Chris Louras had no criminal record,
but in discussing the tragedy here, various officials have spoken
vaguely about how mental illness was, beyond heroin, a component to all
that happened.
“The tragedy was inexplicable,” Kraus
said, “but the important thing is how the community responded. People
were shocked, saddened, and had questions, about everything. But they
were compassionate. Some of those cops were the same age group as Nick
and Chris. They probably knew each other, from school or sports or
whatever. You see these remarkable acts of kindness and love and
compassion that offset the feeling of loss.”
Kilcullen, the police chief, said that
in the days following the shootings, several of his officers reported
back to him that during their breaks, when they got to the front of the
line in any number of the city’s cafes, someone had already paid for
their coffee.
“On that first day, a real long day
for us, some ordinary citizen just showed up with pizza for us,”
Kilcullen said. “People brought us food every day, for weeks.”
Still, the chief worries about his officers as they process the reality of having taken someone’s life.

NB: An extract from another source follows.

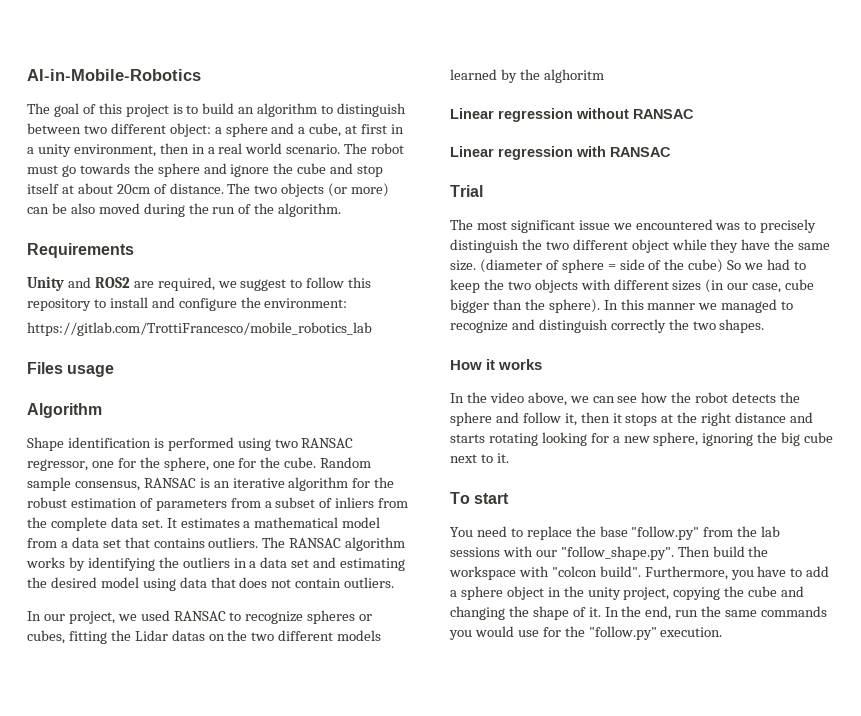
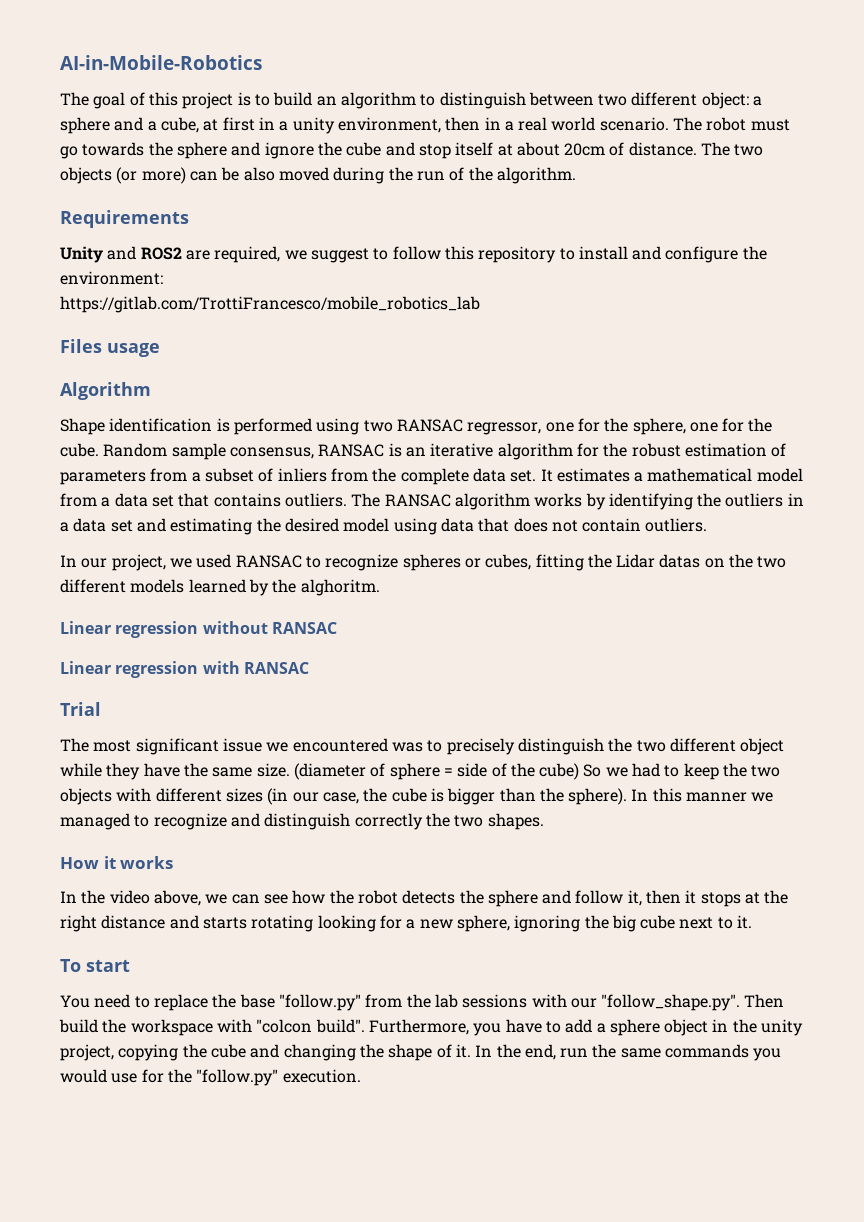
- In our project, we used RANSAC to recognize spheres or cubes, fitting the Lidar datas on the two different models learned by the alghoritm
+ In our project, we used RANSAC to recognize spheres or cubes, fitting the Lidar datas on the two different models learned by the alghoritm.
- (diameter of sphere = side of the cube) So we had to keep the two objects with different sizes (in our case, cube bigger than the sphere).
+ (diameter of sphere = side of the cube) So we had to keep the two objects with different sizes (in our case, the cube is bigger than the sphere).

Christopher Louras was a popular mayor for 10 years. Then he
vowed to resettle Syrian refugees in the city, a noble if not entirely
explained idea, and there was a popular uprising against the idea, and eventually against him. Allaire cruised to victory two years ago.
The current mayor declined to talk to
me. I left messages for the former mayor, but haven’t heard from him.

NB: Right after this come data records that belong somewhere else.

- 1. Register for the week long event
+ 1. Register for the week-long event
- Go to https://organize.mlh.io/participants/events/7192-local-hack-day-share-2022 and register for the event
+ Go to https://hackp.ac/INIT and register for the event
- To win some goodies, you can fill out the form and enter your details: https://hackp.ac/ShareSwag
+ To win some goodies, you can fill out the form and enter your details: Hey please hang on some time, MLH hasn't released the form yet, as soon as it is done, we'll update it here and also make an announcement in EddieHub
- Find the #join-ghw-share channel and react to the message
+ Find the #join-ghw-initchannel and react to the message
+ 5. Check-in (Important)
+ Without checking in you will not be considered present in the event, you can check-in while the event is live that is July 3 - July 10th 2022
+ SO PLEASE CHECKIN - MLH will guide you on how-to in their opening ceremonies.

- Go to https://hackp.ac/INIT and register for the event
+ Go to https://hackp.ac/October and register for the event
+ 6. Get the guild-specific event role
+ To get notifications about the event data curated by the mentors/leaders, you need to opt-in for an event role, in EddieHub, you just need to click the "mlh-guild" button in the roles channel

One of the former mayor’s relatives told me things are still very raw.
Last week, Rutland Police Commander
Matt Prouty, the executive director at Project Vision, stood on the top
floor of the police station, checking in with the cops and social
workers who are his grunts, the soldiers in what is and remains a
block-by-block war on opiates and all the ruinous byproducts.
Prouty is an old soldier who is not
that old, still part of the US Army. He earned his spurs as a member of
the Cavalry Division, the cavalry that in the movies rides to the
rescue. He wishes it was that simple here, the cavalry riding into town.
But it’s so much more complicated. Prouty was out there last month when
the shooting started, has been on the front lines of Rutland’s
existential war for years, and is quite familiar with the most dangerous
intersection in town.
It’s the one where addiction and mental illness meet.
“We’ve got a lot more work to do,” Matt Prouty said.
He went back into his office and turned on the light.